Docking with Tiangong space station
- Docking port: Tianhe aft
- Docking date: 11 May 2026, 05:11 UTC
- Time docked: 53 days, 22 hours and 6 minutes (in progress)

Cargo
- Pressurised: 6,300 kg (13,900 lb)
- Fuel: 700 kg (1,500 lb)

= Tianzhou 10 =

2026 Chinese resupply spaceflight

Tianzhou 10 (天舟十号) is the tenth mission of a Tianzhou uncrewed cargo spacecraft and the ninth resupply mission to the Tiangong space station.

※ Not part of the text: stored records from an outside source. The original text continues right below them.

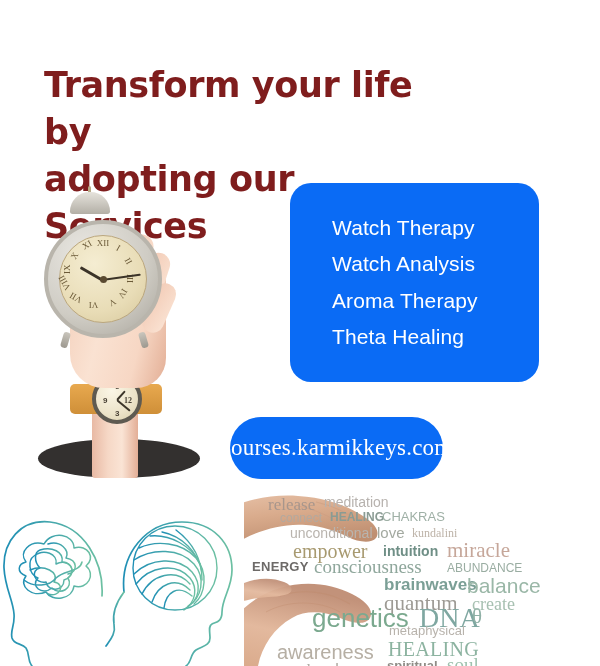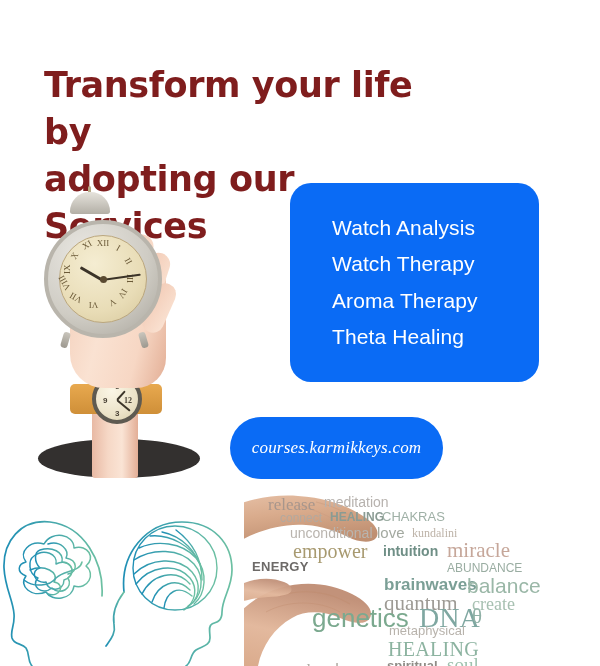--- a/index.html
+++ b/index.html
@@ -37,21 +37,21 @@
 
   
   .url-pill {
     position: absolute; left: 230px; top: 417px;
     width: 213px; height: 62px;
     background: #0A6BF5; border-radius: 31px;
     display: flex; align-items: center; justify-content: center;
   }
   .url-pill span {
     color: #ffffff; font-family: "Liberation Serif", serif;
-    font-size: 17px; letter-spacing: 0.2px; font-style: italic;
+    font-size: 23px; letter-spacing: 0.2px;
   }
 
   
   .clock-panel { position: absolute; left: 18px; top: 186px; width: 215px; height: 298px; }
   .shadow-ellipse {
     position: absolute; left: 20px; top: 253px; width: 162px; height: 39px;
     background: #33302F; border-radius: 50%;
   }
   .forearm {
     position: absolute; left: 74px; top: 150px; width: 46px; height: 142px;
@@ -208,22 +208,22 @@
             <i style="transform: translate(-18px, -31.1769px) translate(-50%, -50%) rotate(330deg);">XI</i>
           </div>
         <span class="hand-h"></span>
         <span class="hand-m"></span>
         <span class="clock-pin"></span>
       </div>
     </div>
   </div>
 
   <div class="services-card">
+    <div class="service-item">Watch Therapy</div>
     <div class="service-item">Watch Analysis</div>
-    <div class="service-item">Watch Therapy</div>
     <div class="service-item">Aroma Therapy</div>
     <div class="service-item">Theta Healing</div>
   </div>
 
   <div class="url-pill">
     <span>courses.karmikkeys.com</span>
   </div>
 
   <div class="brain-panel">
     <svg width="240" height="166" viewBox="0 0 240 166">
@@ -311,29 +311,31 @@
         <span class="cw" style="left: 36px; top: 20px; font-size: 12px; color: rgb(179, 169, 159); font-family: &quot;Liberation Sans&quot;, sans-serif; font-weight: 400; font-style: normal; letter-spacing: 0px;">connect</span>
         <span class="cw" style="left: 86px; top: 19px; font-size: 12px; color: rgb(138, 155, 147); font-family: &quot;Liberation Sans&quot;, sans-serif; font-weight: 700; font-style: normal; letter-spacing: 0px;">HEALING</span>
         <span class="cw" style="left: 138px; top: 18px; font-size: 13px; color: rgb(159, 176, 166); font-family: &quot;Liberation Sans&quot;, sans-serif; font-weight: 400; font-style: normal; letter-spacing: 0px;">CHAKRAS</span>
         <span class="cw" style="left: 46px; top: 34px; font-size: 14px; color: rgb(185, 180, 174); font-family: &quot;Liberation Sans&quot;, sans-serif; font-weight: 400; font-style: normal; letter-spacing: 0px;">unconditional</span>
         <span class="cw" style="left: 133px; top: 33px; font-size: 15px; color: rgb(163, 169, 160); font-family: &quot;Liberation Sans&quot;, sans-serif; font-weight: 400; font-style: normal; letter-spacing: 0px;">love</span>
         <span class="cw" style="left: 168px; top: 35px; font-size: 12px; color: rgb(189, 179, 168); font-family: &quot;Liberation Serif&quot;, serif; font-weight: 400; font-style: normal; letter-spacing: 0px;">kundalini</span>
         <span class="cw" style="left: 49px; top: 49px; font-size: 20px; color: rgb(168, 154, 112); font-family: &quot;Liberation Serif&quot;, serif; font-weight: 400; font-style: normal; letter-spacing: 0px;">empower</span>
         <span class="cw" style="left: 139px; top: 52px; font-size: 14px; color: rgb(111, 143, 134); font-family: &quot;Liberation Sans&quot;, sans-serif; font-weight: 700; font-style: normal; letter-spacing: 0px;">intuition</span>
         <span class="cw" style="left: 203px; top: 48px; font-size: 21px; color: rgb(198, 167, 154); font-family: &quot;Liberation Serif&quot;, serif; font-weight: 400; font-style: normal; letter-spacing: 0px;">miracle</span>
         <span class="cw" style="left: 8px; top: 68px; font-size: 13px; color: rgb(109, 106, 104); font-family: &quot;Liberation Sans&quot;, sans-serif; font-weight: 700; font-style: normal; letter-spacing: 0.3px;">ENERGY</span>
+        <span class="cw" style="left: 70px; top: 65px; font-size: 19px; color: rgb(143, 167, 156); font-family: &quot;Liberation Serif&quot;, serif; font-weight: 400; font-style: normal; letter-spacing: 0px;">consciousness</span>
         <span class="cw" style="left: 203px; top: 70px; font-size: 12px; color: rgb(154, 173, 162); font-family: &quot;Liberation Sans&quot;, sans-serif; font-weight: 400; font-style: normal; letter-spacing: 0px;">ABUNDANCE</span>
         <span class="cw" style="left: 140px; top: 84px; font-size: 17px; color: rgb(123, 159, 150); font-family: &quot;Liberation Sans&quot;, sans-serif; font-weight: 700; font-style: normal; letter-spacing: 0px;">brainwaves</span>
         <span class="cw" style="left: 223px; top: 83px; font-size: 21px; color: rgb(154, 183, 167); font-family: &quot;Liberation Sans&quot;, sans-serif; font-weight: 400; font-style: normal; letter-spacing: 0px;">balance</span>
         <span class="cw" style="left: 140px; top: 101px; font-size: 21px; color: rgb(157, 154, 148); font-family: &quot;Liberation Serif&quot;, serif; font-weight: 400; font-style: normal; letter-spacing: 0px;">quantum</span>
         <span class="cw" style="left: 228px; top: 103px; font-size: 18px; color: rgb(167, 192, 177); font-family: &quot;Liberation Serif&quot;, serif; font-weight: 400; font-style: normal; letter-spacing: 0px;">create</span>
         <span class="cw" style="left: 175px; top: 112px; font-size: 28px; color: rgb(127, 167, 161); font-family: &quot;Liberation Serif&quot;, serif; font-weight: 400; font-style: normal; letter-spacing: 0px;">DNA</span>
         <span class="cw" style="left: 68px; top: 113px; font-size: 26px; color: rgb(123, 169, 143); font-family: &quot;Liberation Sans&quot;, sans-serif; font-weight: 400; font-style: normal; letter-spacing: 0px;">genetics</span>
         <span class="cw" style="left: 228px; top: 114px; font-size: 21px; color: rgb(143, 176, 166); font-family: &quot;Liberation Serif&quot;, serif; font-weight: 400; font-style: normal; letter-spacing: 0px;">θ</span>
         <span class="cw" style="left: 145px; top: 132px; font-size: 13px; color: rgb(184, 179, 172); font-family: &quot;Liberation Sans&quot;, sans-serif; font-weight: 400; font-style: normal; letter-spacing: 0px;">metaphysical</span>
+        <span class="cw" style="left: 33px; top: 150px; font-size: 20px; color: rgb(182, 175, 164); font-family: &quot;Liberation Sans&quot;, sans-serif; font-weight: 400; font-style: normal; letter-spacing: 0px;">awareness</span>
         <span class="cw" style="left: 144px; top: 147px; font-size: 20px; color: rgb(140, 179, 160); font-family: &quot;Liberation Serif&quot;, serif; font-weight: 400; font-style: normal; letter-spacing: 0.3px;">HEALING</span>
         <span class="cw" style="left: 143px; top: 167px; font-size: 13px; color: rgb(143, 140, 134); font-family: &quot;Liberation Sans&quot;, sans-serif; font-weight: 700; font-style: normal; letter-spacing: 0px;">spiritual</span>
         <span class="cw" style="left: 203px; top: 163px; font-size: 19px; color: rgb(158, 194, 174); font-family: &quot;Liberation Serif&quot;, serif; font-weight: 400; font-style: normal; letter-spacing: 0px;">soul</span>
         <span class="cw" style="left: 23px; top: 170px; font-size: 17px; color: rgb(176, 171, 164); font-family: &quot;Liberation Serif&quot;, serif; font-weight: 400; font-style: normal; letter-spacing: 0px;">growth</span>
         <span class="cw" style="left: 82px; top: 169px; font-size: 18px; color: rgb(181, 176, 168); font-family: &quot;Liberation Sans&quot;, sans-serif; font-weight: 400; font-style: normal; letter-spacing: 0px;">change</span>
         <span class="cw" style="left: 146px; top: 172px; font-size: 15px; color: rgb(174, 170, 163); font-family: &quot;Liberation Sans&quot;, sans-serif; font-weight: 400; font-style: normal; letter-spacing: 0px;">transform</span>
       </div>
   </div>
 
 </div>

Like previous Tianzhou missions, the spacecraft was launched from the Wenchang Satellite Launch Center in Hainan, China, aboard a Long March 7 rocket. It carried the heaviest payload ever delivered by a Chinese cargo spacecraft.

==Mission history==
The Tianzhou 10 cargo resupply craft was launched on 11 May 2026 at 00:14 UTC, and docked with the Tiangong space station at 5:11 UTC.